Insuffisances de la protection des données
Elle constate que «la commande publique, qui représente 400 milliards d’euros par an, souffre d’un pilotage politique défaillant, qui ne lui permet pas de jouer pleinement son rôle d’accélérateur des transitions écologique et sociale. Elle a également mis en lumière les insuffisances de l’État en matière de protection des données publiques hébergées en ligne et de mise en œuvre des dispositions visant développer la commande publique responsable, ainsi que les contraintes parfois excessives qui pèsent sur les acheteurs publics.»
Dans sa synthèse, la commission indique que ses investigations «ont montré que l’État n’avait pas su se hisser à la hauteur des enjeux ces dernières années lorsque la commande publique avait dû être mobilisée pour répondre à l’urgence ou garantir la souveraineté nationale et européenne», notamment quand il s’est agi «d’assurer la protection des données publiques face aux géants du numérique». Son rapport de 489 pages contient de nombreuses sections liées au numérique.

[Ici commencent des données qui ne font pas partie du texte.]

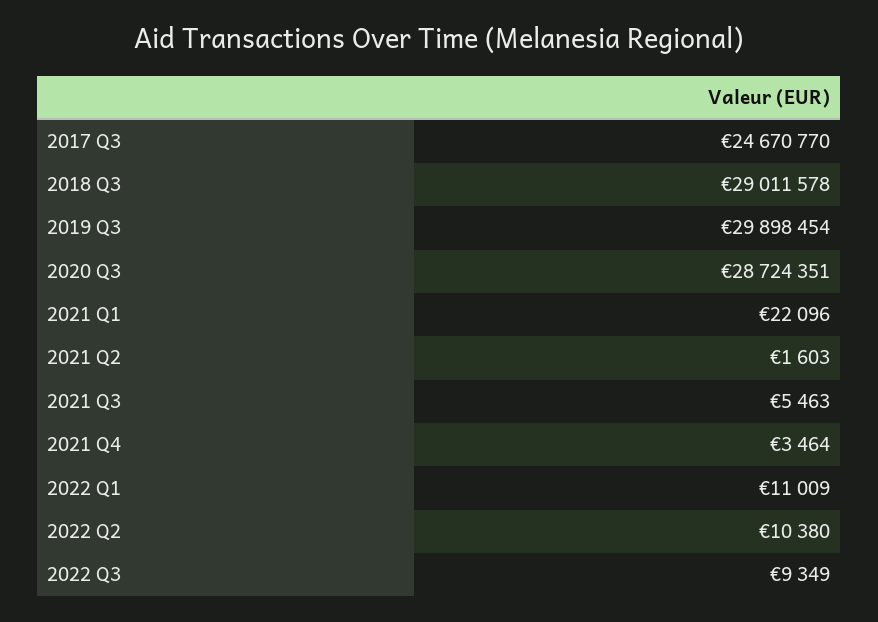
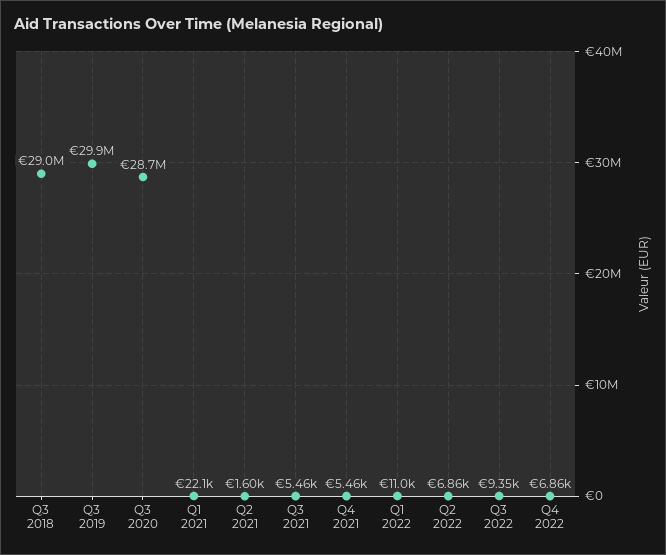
2017 Q3: 24670770 -> none
2021 Q4: 3464 -> 5460
2022 Q2: 10380 -> 6860
Q4 2022: none -> 6860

En audition, l’ancien Haut responsable chargé de l’intelligence économique auprès du Premier ministre, Alain Juillet, a exposé ceci (p. 243 et suivantes du rapport): «Les lois américaines permettent aux services américains de récupérer toutes les données que nous transmettons aux États-Unis et d’en faire ce qu’ils veulent. Ils peuvent donc, par exemple, les communiquer aux concurrents américains de nos entreprise.» «Je connais des entreprises françaises qui ne travaillent qu’avec Microsoft. Si vous leur dites qu’en recourant exclusivement aux services de Microsoft, toutes leurs données peuvent être transmises à la concurrence, elles vous répondent que vous êtes paranoïaques, jusqu’à ce qu’elles finissent par perdre une affaire…»

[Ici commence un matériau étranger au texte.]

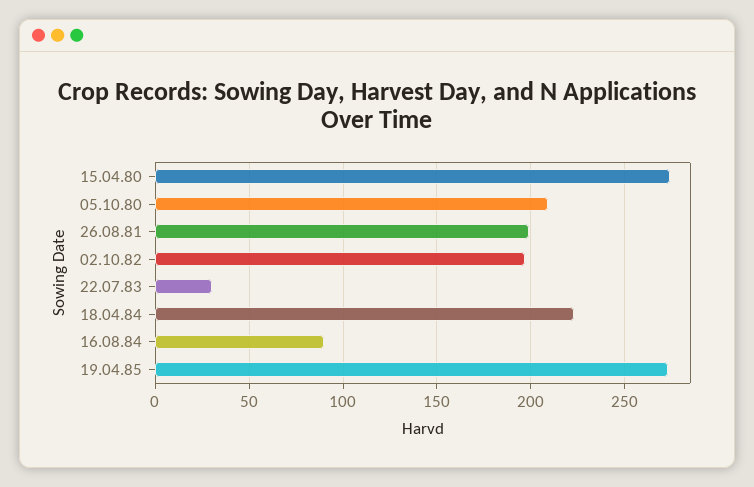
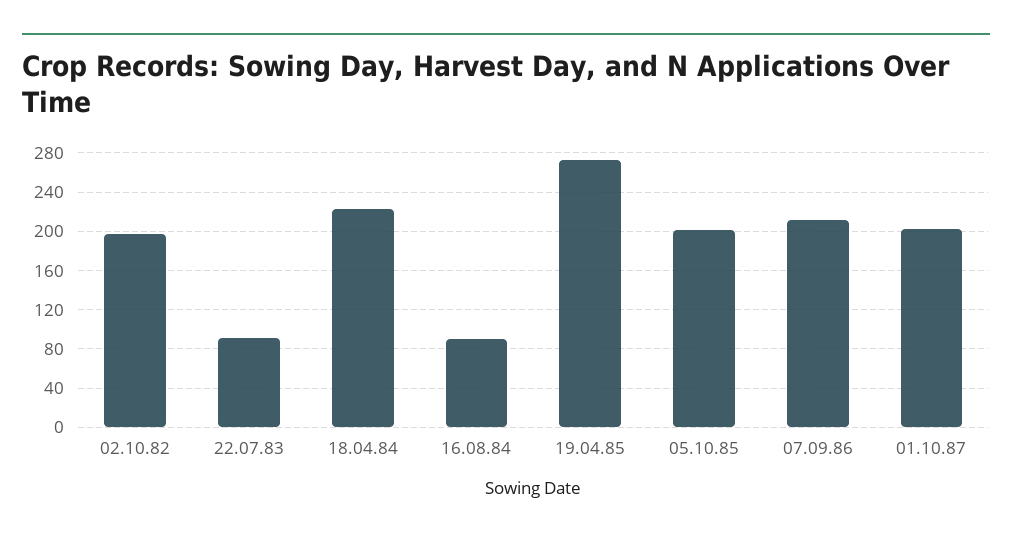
15.04.80: 275 -> none
05.10.80: 210 -> none
26.08.81: 200 -> none
22.07.83: 30 -> 90
05.10.85: none -> 200
07.09.86: none -> 210
01.10.87: none -> 200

Le rapport pointe que «au-delà même de ces enjeux fondamentaux doit être pris en compte le risque d’accoutumance, voire de dépendance, à des solutions étrangères, qui fragilise gravement la souveraineté numérique européenne.
De fait, les tensions géopolitiques actuelles font légitimement craindre le recours par des puissances étrangères à tous les leviers de pression dont elles peuvent disposer à l’encontre de la France et de l’Union européenne. Dans un tel scénario, la fermeture de l’accès des Européens à ces solutions serait de nature à susciter des difficultés substantielles pour le fonctionnement des administrations publiques et la vie économique du continent.»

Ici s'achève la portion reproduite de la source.